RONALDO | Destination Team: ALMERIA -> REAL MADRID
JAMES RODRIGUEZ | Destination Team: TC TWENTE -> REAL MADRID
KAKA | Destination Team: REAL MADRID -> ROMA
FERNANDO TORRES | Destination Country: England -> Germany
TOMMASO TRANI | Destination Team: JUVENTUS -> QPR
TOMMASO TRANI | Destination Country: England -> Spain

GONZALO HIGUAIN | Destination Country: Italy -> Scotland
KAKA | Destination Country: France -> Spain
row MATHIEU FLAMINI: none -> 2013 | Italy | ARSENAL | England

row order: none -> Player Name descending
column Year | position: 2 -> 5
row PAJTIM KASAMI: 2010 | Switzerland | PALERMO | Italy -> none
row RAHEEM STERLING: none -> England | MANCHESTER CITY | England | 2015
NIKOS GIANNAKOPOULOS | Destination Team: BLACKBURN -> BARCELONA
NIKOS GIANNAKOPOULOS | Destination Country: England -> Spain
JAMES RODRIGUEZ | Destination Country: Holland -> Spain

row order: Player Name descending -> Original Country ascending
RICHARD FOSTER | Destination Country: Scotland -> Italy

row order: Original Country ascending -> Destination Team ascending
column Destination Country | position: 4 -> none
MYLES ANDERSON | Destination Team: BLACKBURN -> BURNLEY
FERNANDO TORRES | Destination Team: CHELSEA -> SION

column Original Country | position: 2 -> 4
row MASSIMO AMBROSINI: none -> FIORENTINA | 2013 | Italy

#### Work to be completed:
The records need to be reproduced in their entirety, word for word.

#### Result for this exercise:
RONALDO | Destination Team: ALMERIA -> REAL MADRID
JAMES RODRIGUEZ | Destination Team: TC TWENTE -> REAL MADRID
KAKA | Destination Team: REAL MADRID -> ROMA
FERNANDO TORRES | Destination Country: England -> Germany
TOMMASO TRANI | Destination Team: JUVENTUS -> QPR
TOMMASO TRANI | Destination Country: England -> Spain

GONZALO HIGUAIN | Destination Country: Italy -> Scotland
KAKA | Destination Country: France -> Spain
row MATHIEU FLAMINI: none -> 2013 | Italy | ARSENAL | England

row order: none -> Player Name descending
column Year | position: 2 -> 5
row PAJTIM KASAMI: 2010 | Switzerland | PALERMO | Italy -> none
row RAHEEM STERLING: none -> England | MANCHESTER CITY | England | 2015
NIKOS GIANNAKOPOULOS | Destination Team: BLACKBURN -> BARCELONA
NIKOS GIANNAKOPOULOS | Destination Country: England -> Spain
JAMES RODRIGUEZ | Destination Country: Holland -> Spain

row order: Player Name descending -> Original Country ascending
RICHARD FOSTER | Destination Country: Scotland -> Italy

row order: Original Country ascending -> Destination Team ascending
column Destination Country | position: 4 -> none
MYLES ANDERSON | Destination Team: BLACKBURN -> BURNLEY
FERNANDO TORRES | Destination Team: CHELSEA -> SION

column Original Country | position: 2 -> 4
row MASSIMO AMBROSINI: none -> FIORENTINA | 2013 | Italy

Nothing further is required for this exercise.